Namun, kebijakan baru yang muncul setelah pengangkatan Rizal Pahlevi sebagai Direktur Utama pada Mei 2025 justru menyingkirkan KOKAPURA melalui proses yang dinilai banyak pihak sebagai manipulatif. Pemutusan kerja sama dilakukan secara sepihak, meskipun perjanjian resmi antara KOKAPURA dan PT Angkasa Pura Indonesia masih berlaku hingga 31 Desember 2025, sebagaimana tertuang dalam Berita Acara Kesepakatan Nomor BAC.DPS.V.CN.0935/XII/2024 tertanggal 17 Desember 2024.

Alasan yang digunakan oleh manajemen Angkasa Pura adalah bahwa KOKAPURA gagal dalam seleksi mitra baru. Namun, seleksi itu sendiri disebut-sebut tidak transparan dan berakhir dengan kemenangan pihak swasta, PT Pasifik Energi Trans. Fakta yang mencurigakan adalah bahwa Rizal Pahlevi, sebelum menjadi Direktur Utama Angkasa Pura Indonesia, pernah menjabat sebagai Direktur di perusahaan tersebut.

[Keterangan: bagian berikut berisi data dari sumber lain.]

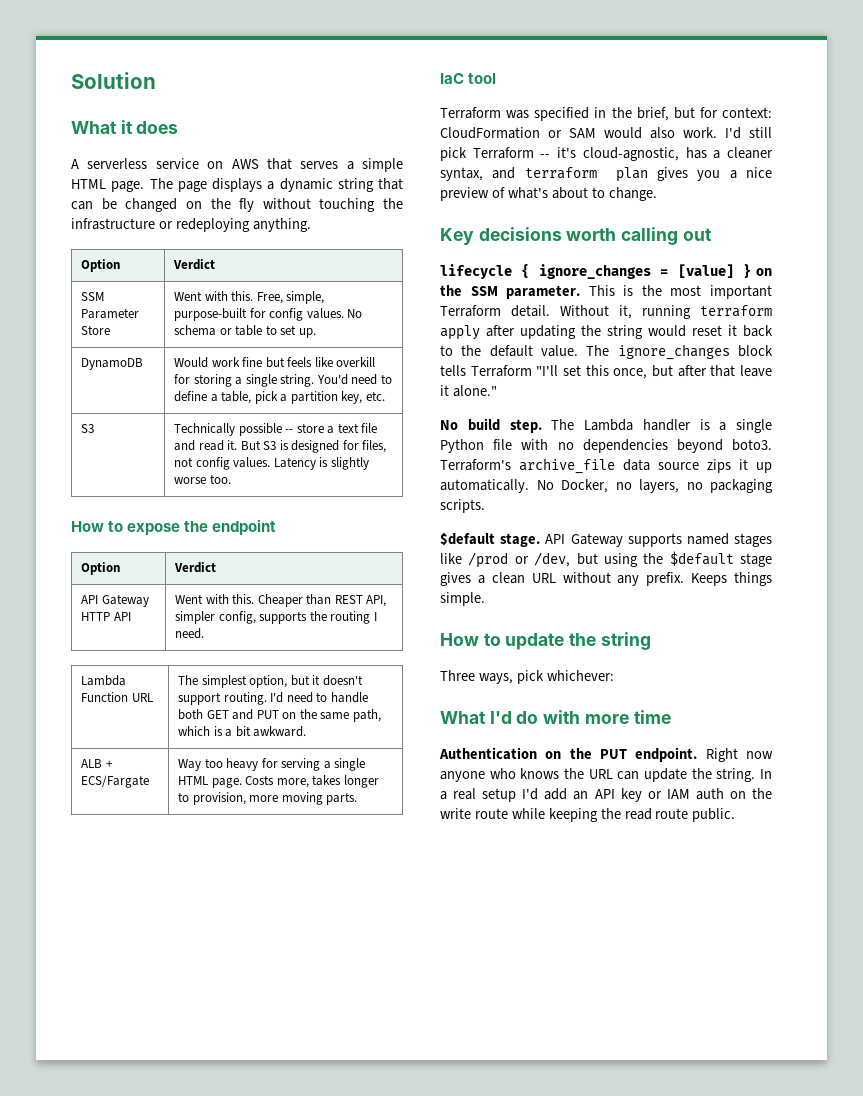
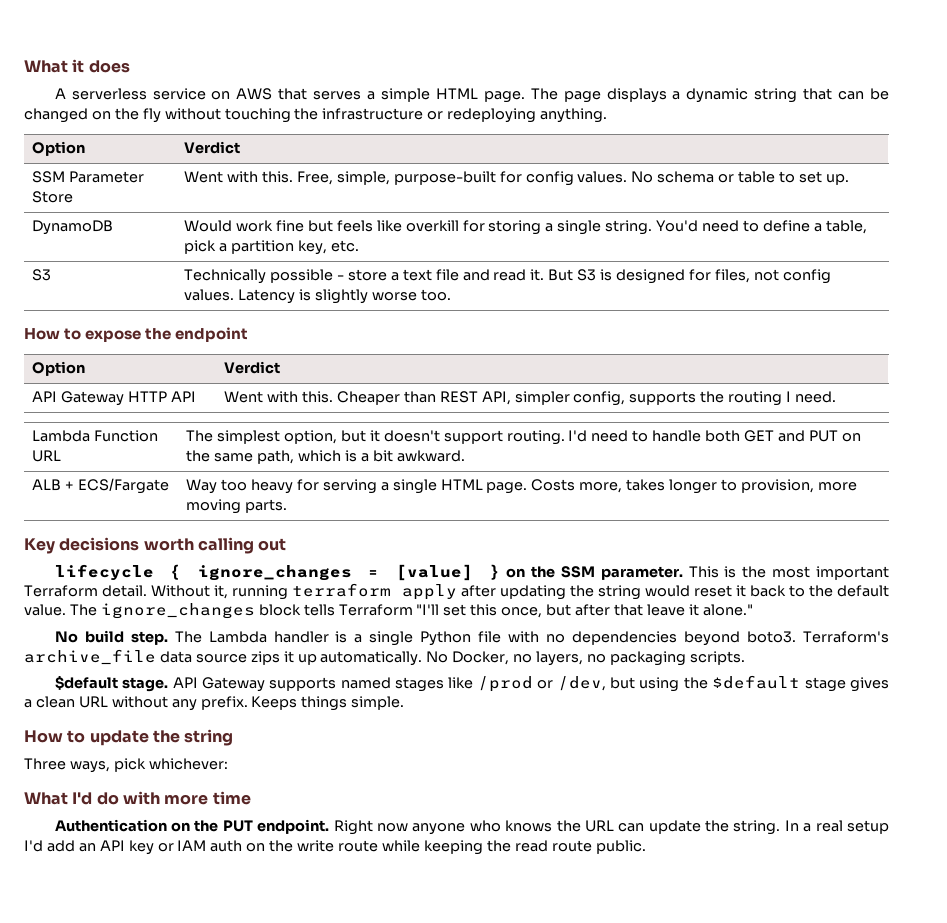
- Solution
- S3 | Technically possible -- store a text file and read it. But S3 is designed for files, not config values. Latency is slightly worse too.
+ S3 | Technically possible - store a text file and read it. But S3 is designed for files, not config values. Latency is slightly worse too.
- IaC tool
- Terraform was specified in the brief, but for context: CloudFormation or SAM would also work. I'd still pick Terraform -- it's cloud-agnostic, has a cleaner syntax, and terraform plan gives you a nice preview of what's about to change.

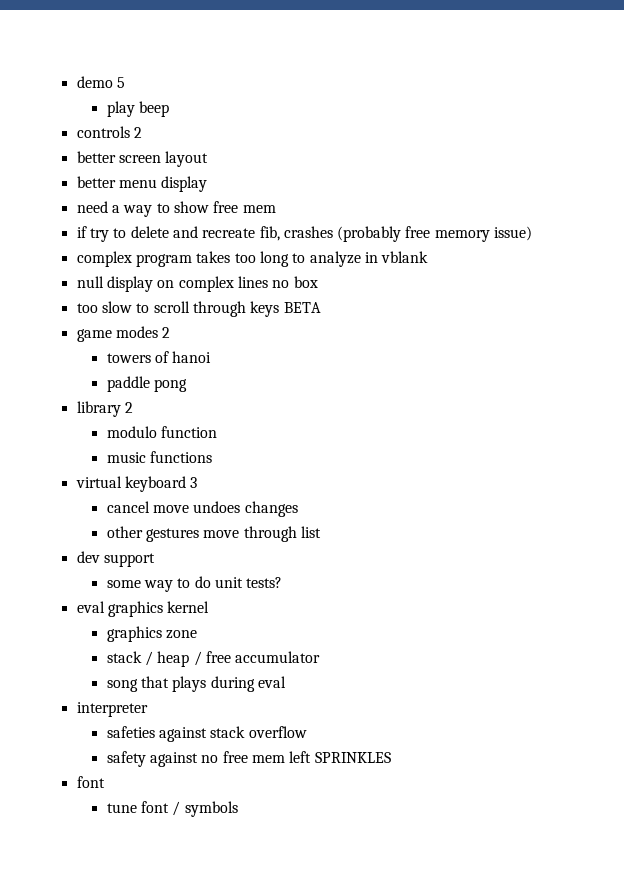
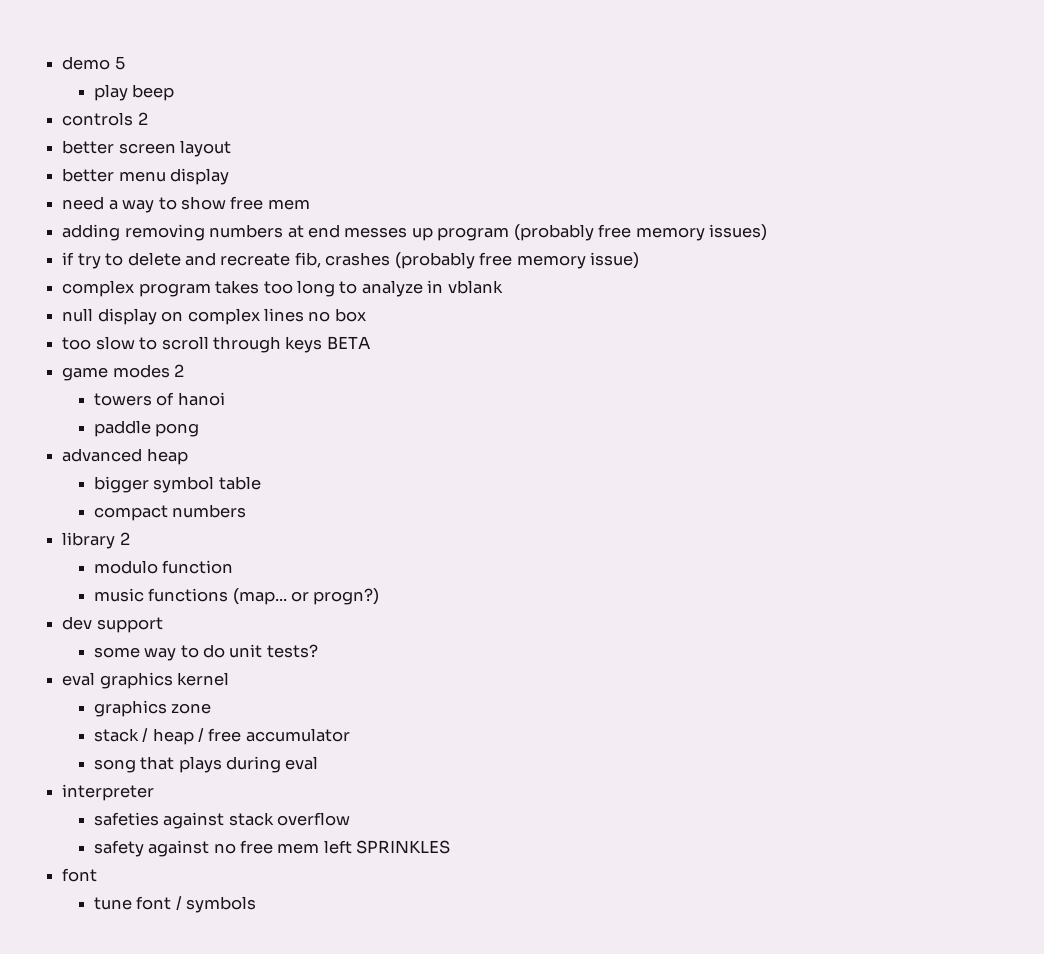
+ adding removing numbers at end messes up program (probably free memory issues)
+ advanced heap
+ bigger symbol table
+ compact numbers
- music functions
- virtual keyboard 3
- cancel move undoes changes
- other gestures move through list
+ music functions (map... or progn?)

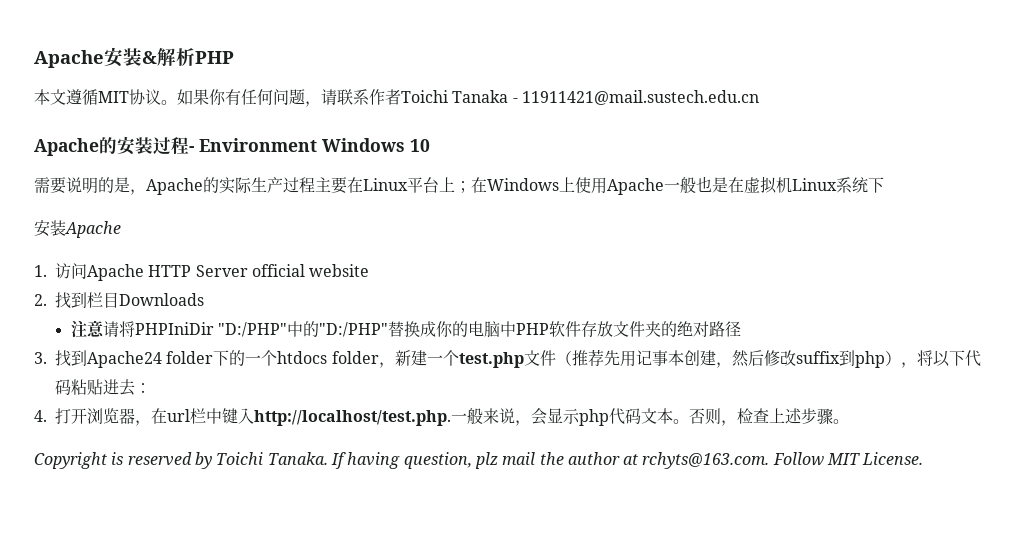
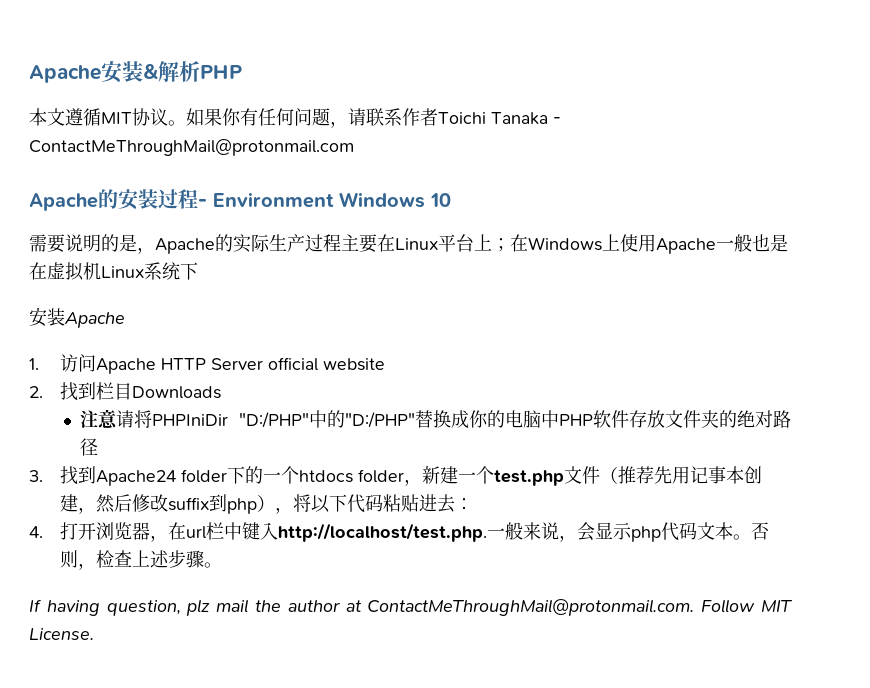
- 如果你有任何问题，请联系作者Toichi Tanaka - 11911421@mail.sustech.edu.cn
+ 如果你有任何问题，请联系作者Toichi Tanaka - ContactMeThroughMail@protonmail.com
- Copyright is reserved by Toichi Tanaka. If having question, plz mail the author at rchyts@163.com. Follow MIT License.
+ If having question, plz mail the author at ContactMeThroughMail@protonmail.com. Follow MIT License.

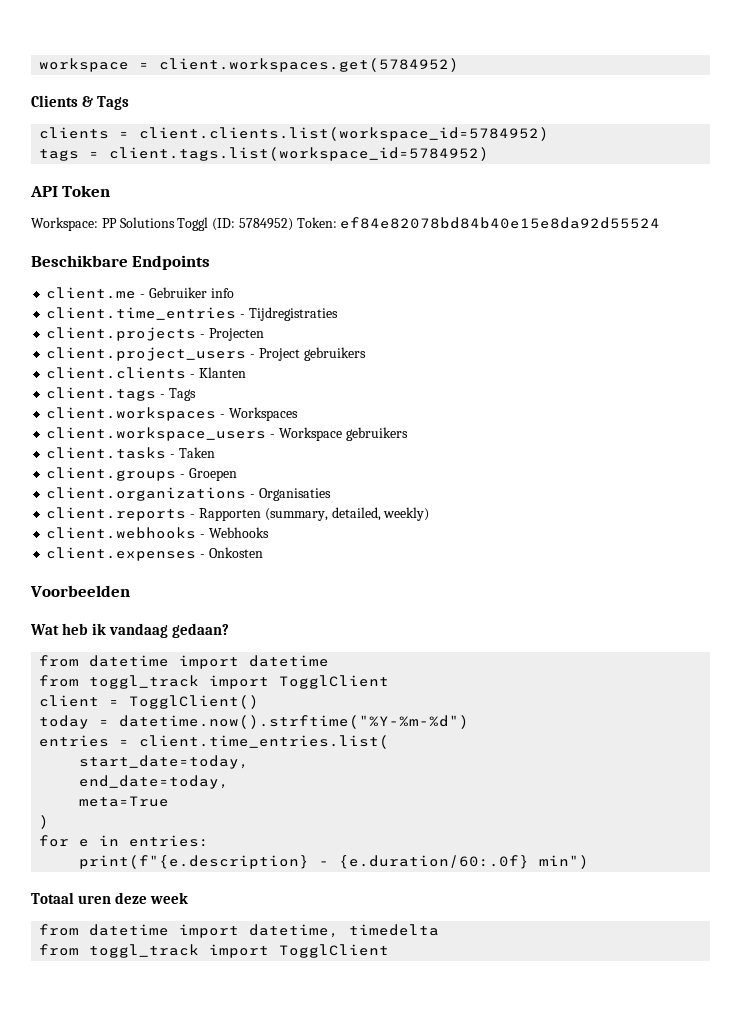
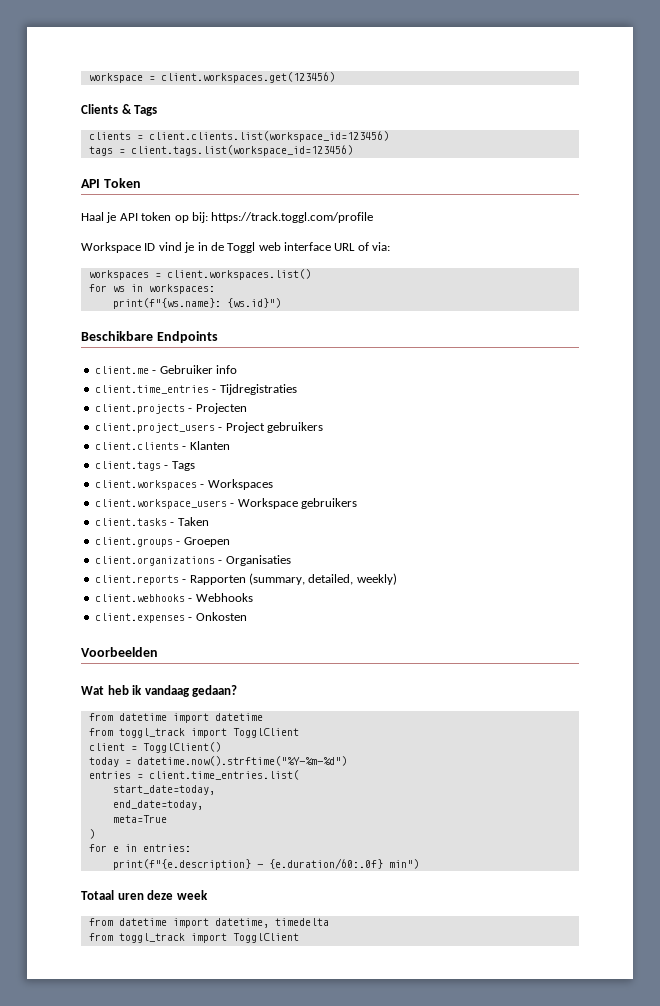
- workspace = client.workspaces.get(5784952)
+ workspace = client.workspaces.get(123456)
- clients = client.clients.list(workspace_id=5784952)
+ clients = client.clients.list(workspace_id=123456)
- tags = client.tags.list(workspace_id=5784952)
+ tags = client.tags.list(workspace_id=123456)
- Workspace: PP Solutions Toggl (ID: 5784952) Token: ef84e82078bd84b40e15e8da92d55524
+ Haal je API token op bij: https://track.toggl.com/profile
+ Workspace ID vind je in de Toggl web interface URL of via:
+ workspaces = client.workspaces.list()
+ for ws in workspaces:
+ print(f"{ws.name}: {ws.id}")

Jika dugaan ini benar, maka keputusan itu tidak hanya cacat moral, tetapi juga berpotensi melanggar hukum. Pasal 3 Undang-Undang Nomor 31 Tahun 1999 tentang Pemberantasan Tindak Pidana Korupsi menyebutkan bahwa penyalahgunaan wewenang untuk menguntungkan diri sendiri atau pihak lain dapat dikategorikan sebagai tindak pidana korupsi. Lebih jauh lagi, tindakan tersebut bertentangan dengan Undang-Undang Nomor 25 Tahun 1992 tentang Perkoperasian, yang mewajibkan negara dan BUMN memberikan ruang bagi tumbuhnya koperasi sebagai mitra strategis ekonomi rakyat.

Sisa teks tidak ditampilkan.